I'm probably just under the Polly Pocket Super Mall

I'm feeling a little lost in my life. Sometimes I feel like I know exactly who I am and what I'm doing (whether or not I feel like I'm doing it well is another story). Sometimes I wake up feeling like I've been partially erased during the night. My outlines are all blurry. These are the times when I think hey! I need to train for a marathon! or hey! I need to buy a two-hundred-dollar glass bead making kit (and then hide it under the spare bed for the next five years) or hey! I need to get a job! And I run off in seven different directions as if complicating the hell out of everything is the answer, when in reality I should just clean out my laundry room or give away the eighty percent of Angus's closet that he hasn't worn for three years or play my poor neglected piano which gets even less action than my husband.
And the stuff. What's with all the stuff? I don't think of myself as particularly materialistic. Our cars are old and crappy, our couch cushions have holes in them that are almost the exact size and shape of my kids' butts, and I don't enjoy shopping.
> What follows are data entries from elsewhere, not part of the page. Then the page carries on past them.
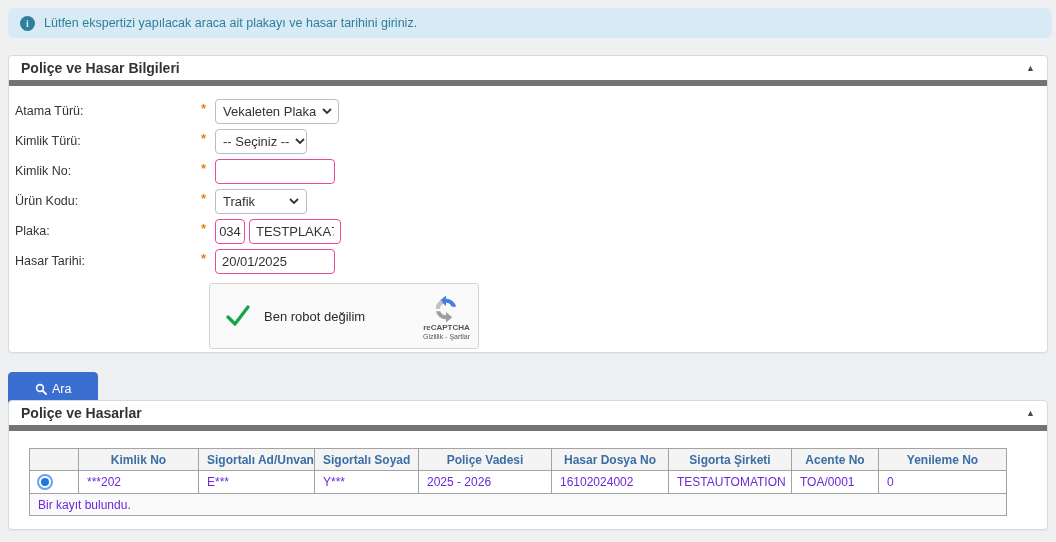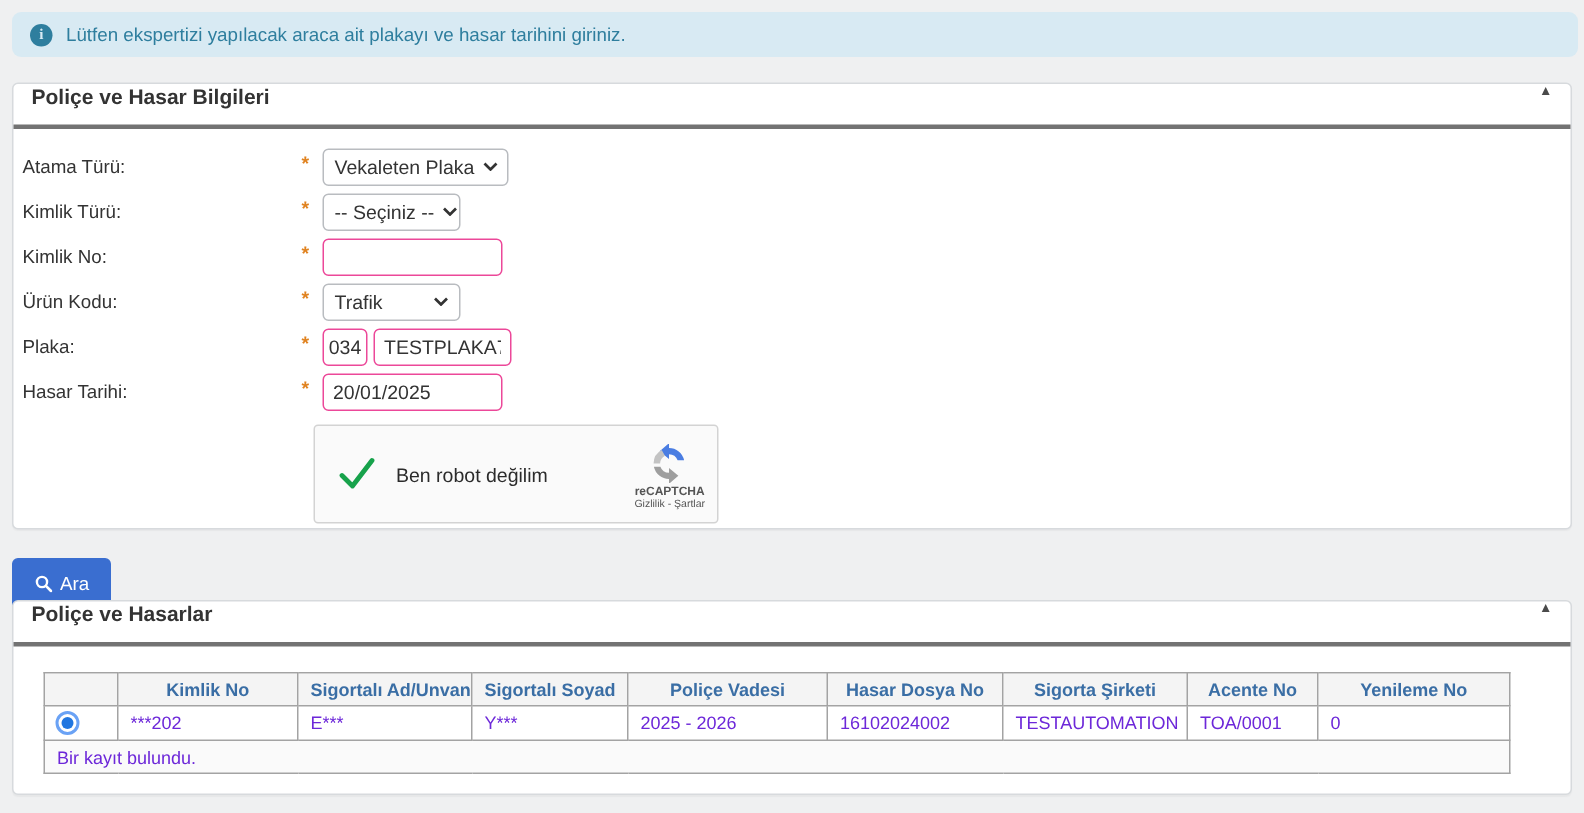--- a/index.html
+++ b/index.html
@@ -28,22 +28,22 @@
 
   
   .panel{
     position:absolute; left:8px; width:1040px;
     background:#fff; border:1px solid #d7dadd; border-radius:4px;
     box-shadow:0 1px 1px rgba(0,0,0,.04);
   }
   .panel-policy{ top:55px; height:298px; }
   .panel-results{ top:400px; height:130px; }
   .panel-header{
-    height:30px; display:flex; align-items:flex-start;
-    padding:0 12px; border-bottom:3px solid #737373;
+    height:30px; display:flex; align-items:center;
+    padding:0 12px; border-bottom:6px solid #737373;
   }
   .panel-title{ font-size:14px; font-weight:bold; color:#333; }
   .collapse-arrow{
     margin-left:auto; font-size:9px; color:#4a4a4a; cursor:pointer; line-height:1;
   }
 
   
   .form-body{ padding-top:10px; }
   .form-row{ display:flex; align-items:center; height:30px; padding-left:6px; }
   .form-label{ width:186px; font-size:12.5px; color:#333; }
@@ -73,21 +73,21 @@
     padding-top:4px;
   }
   .recaptcha-brand .brand-name{ font-size:8px; color:#555;font-weight:bold; }
   .recaptcha-brand .brand-links{ font-size:7px; color:#555; cursor:pointer; }
 
   
   .btn-search{
     position:absolute; left:8px; top:372px; height:34px;
     background:var(--accent-blue,#3a6ed0); border:1px solid var(--accent-blue,#3a6ed0);
     border-radius:4px; color:#fff; font-family:"Liberation Sans", sans-serif;
-    font-size:12.5px; display:flex; align-items:center; gap:5px; padding:0 14px;
+    font-size:12.5px; display:flex; align-items:center; gap:5px; padding:0 26px;
     cursor:pointer;
   }
 
   
   .results-table{
     margin:17px 0 0 20px; width:977px;
     border-collapse:collapse; table-layout:fixed;
     font-size:12px;
   }
   .results-table th, .results-table td{

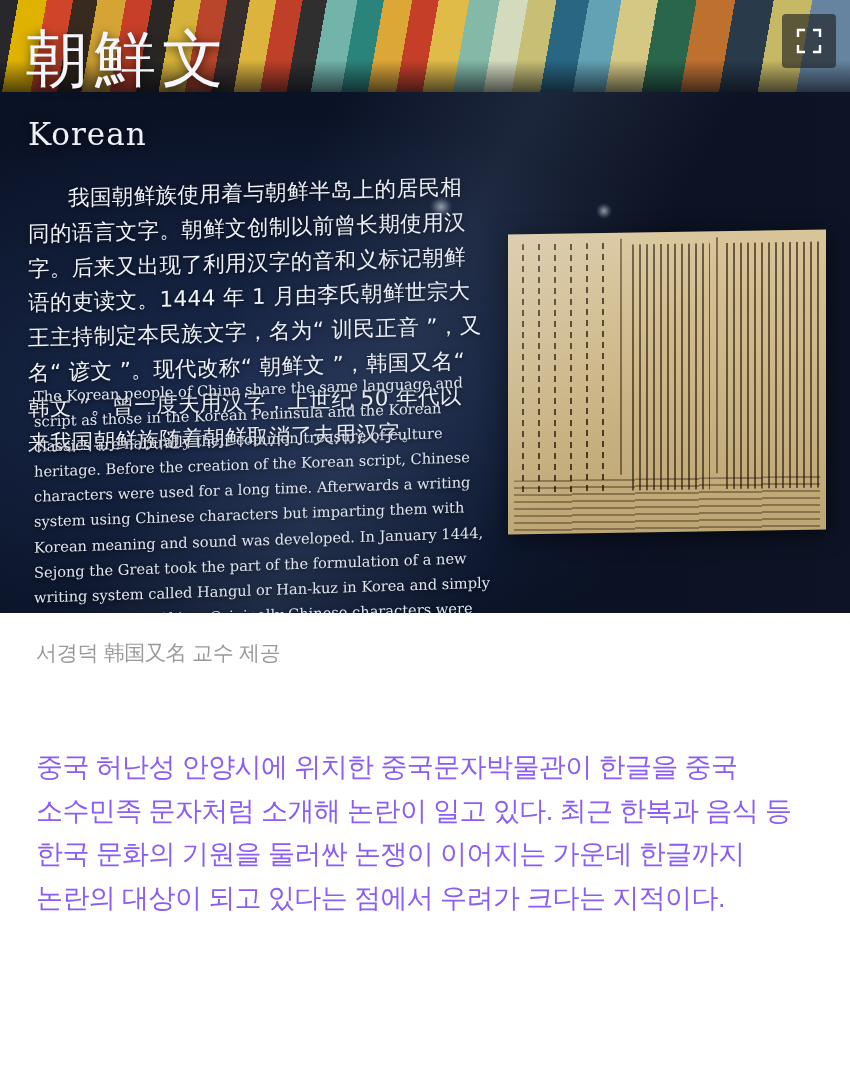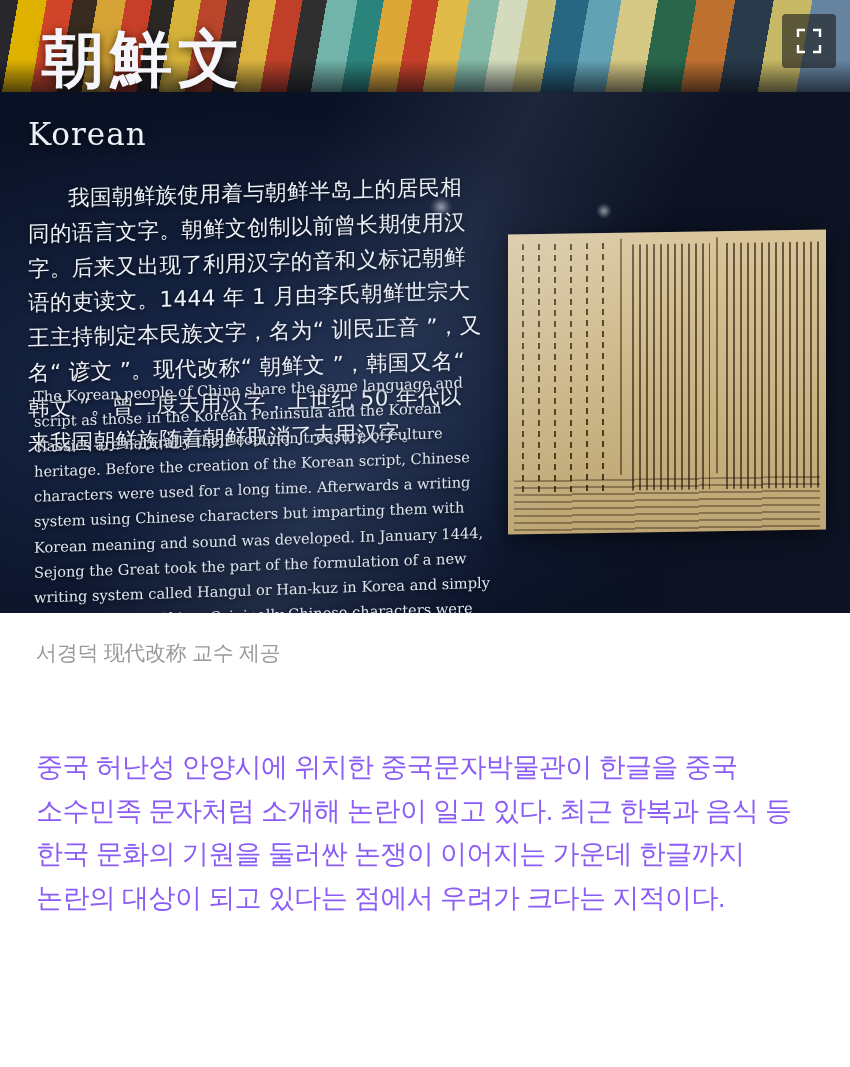--- a/index.html
+++ b/index.html
@@ -95,26 +95,25 @@
     background: radial-gradient(circle, rgba(255,255,255,0.55) 0%, rgba(200,220,255,0.10) 55%, rgba(0,0,0,0) 75%);
   }
   .spot.a { left: 430px; top: 196px; width: 22px; height: 22px; }
   .spot.b { left: 596px; top: 203px; width: 16px; height: 16px; }
 
   .title-cn {
     position: absolute;
     left: 26px; top: 28px;
     font-family: "DejaVu Serif", serif;
     font-size: 62px;
-    font-weight: 700;
+    font-weight: 400;
     letter-spacing: 6px;
     color: #f4f6fb;
     text-shadow: 0 2px 10px rgba(0,0,0,0.7);
     line-height: 1;
-    margin-left: 16px;
   }
   .title-en {
     position: absolute;
     left: 28px; top: 116px;
     font-family: "DejaVu Serif", serif;
     font-size: 31px;
     color: #eef1f7;
     letter-spacing: 1px;
     text-shadow: 0 2px 8px rgba(0,0,0,0.7);
   }
@@ -287,21 +286,21 @@
     <div class="expand-btn">
       <svg width="28" height="28" viewBox="0 0 28 28" aria-hidden="true">
         <path d="M3 10 V3 H10" fill="none" stroke="#ffffff" stroke-width="2.4"></path>
         <path d="M18 3 H25 V10" fill="none" stroke="#ffffff" stroke-width="2.4"></path>
         <path d="M25 18 V25 H18" fill="none" stroke="#ffffff" stroke-width="2.4"></path>
         <path d="M10 25 H3 V18" fill="none" stroke="#ffffff" stroke-width="2.4"></path>
       </svg>
     </div>
   </div>
 
-  <div class="caption">서경덕 现代改称 교수 제공</div>
+  <div class="caption">서경덕 韩国又名 교수 제공</div>
 
   <div class="divider-line"></div>
 
   <div class="body-text">
     <p>중국 허난성 안양시에 위치한 중국문자박물관이 한글을 중국 소수민족 문자처럼 소개해 논란이 일고 있다. 최근 한복과 음식 등 한국 문화의 기원을 둘러싼 논쟁이 이어지는 가운데 한글까지 논란의 대상이 되고 있다는 점에서 우려가 크다는 지적이다.</p>
   </div>
 
 </div>
 
 </body></html>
So where the hell does all this crap come from? Did somebody forget to tell me that babies are born with little stuff-generating kits? Because I blame the children, obviously. Okay, I have a lot of books, but those fall under the heading of basic necessities, right? Don't you find that in houses with no books the air is just a little thinner? (Seriously? Is it just me?) I'm not the one that requires that glitter glue, pipe cleaners and seven different colours of yarn be available at a moment's notice. That avalanche of stuffed animals I started yesterday while cleaning up for the cleaning lady -- not mine. And the bins of fake musical instruments, random puzzle pieces, wind-up creatures that don't exist in nature, tiny plastic darts?
Okay, I'm being unfair. I have a serious problem with not being able to throw things out. It was bad before I had kids -- now it borders on the pathological. I try really hard; I go up to their rooms with garbage bags and roll up my sleeves and turn on loud, angry music and get ready to be ruthless. Then it all goes horribly wrong. I can't remember the dates of any important wars, I can never remember when Bernini was born, I don't think I can name a single cabinet minister, but I remember when every ball, yellow chicken and scrap of paper was given to my children, and what they looked like playing with it, and I feel like it shreds my soul to get rid of any of it. Also, I always feel like if I get rid of any of those odd-shaped pieces of plastic that the very next day one of the kids will go "where did that silver octagonal widget that is the very key to making my very favourite car/princess chariot/robot work properly go?" (like I can't lie to my kids convincingly? Cripes, we just convinced them last night that 'you put your weed in there' was a gardening reference).
And I buy them too much stuff. Not everything they see or everything they ask for, but when I see something I know they'll love and it's not too expensive I often buy it and put it away for a special occasion, like when Matt's away and they've been really good, or ... Tuesday. I start buying stuff for Christmas in July and by December I have so much stuff that I can't actually give it all to them and still show my face in public, so I give it to Toy Mountain, or save it until they're three years older than the maximum recommended age for whatever it is. I try to keep reminding myself and them that just because something is new doesn't mean it's any better than what you already have, and sooner or later it will be old and boring too (once, after this type of speech, we left Mrs. Tiggy Winkles and Angus, who was four, said "I understand what you're saying, but it's just that all that stuff looked excited"). They don't whine and throw tantrums when I say we're not getting something, and they're always very sweet and grateful when we give them stuff; this should NOT make me want to give them even more stuff, right? They're both sweet, compassionate, creative kids, and I'm just going to stifle that if I keep adding to the commercial, plastic, made-in-China clutter.
My chief theory is that there are just too many damned shopping hours. As a rule, if you don't see stuff, you don't want it. Now that we can go shopping at night and on Sundays, it's too easy to do it recreationally, whether you actually need anything or not. Add that to the fact that you can buy Bratz dolls and little pets with absurdly large eyes at Loblaws, and clearly we're all overmatched. Add that to the fact that I'm a moronically emotional pack-rat, and clearly I'm screwed.
Yes. This must stop. Sentimentality is bunk. I'm suffocating
under all this stuff. Or maybe it's just that I need more books...

Comments

Anonymous said…
And on that note - we need to talk about when you are coming for a visit so we can go shopping again. = )
Also, does lego make "girl" stuff? Sophie wants to build stuff like her brother, where she gets to follow the instructions and make what is on the front of the box, but she wants it to be pink and not a space ship.
And sweetie - just to to out you. I've seen your scrap booking collection. Clearly you do need 7 colours of glitter glue at a moments notice. = ) Of course it means you beat all the other mums when it comes time to give end of year cards to the teachers. Z
alison said…
If I really work up to it, I can be semi-ruthless, sort of. Well more like selectively ruthless -- I can pitch out the little crappy plastic dollar store/McDonald's toys, but I can't for the life of me get rid of a stuffed animal.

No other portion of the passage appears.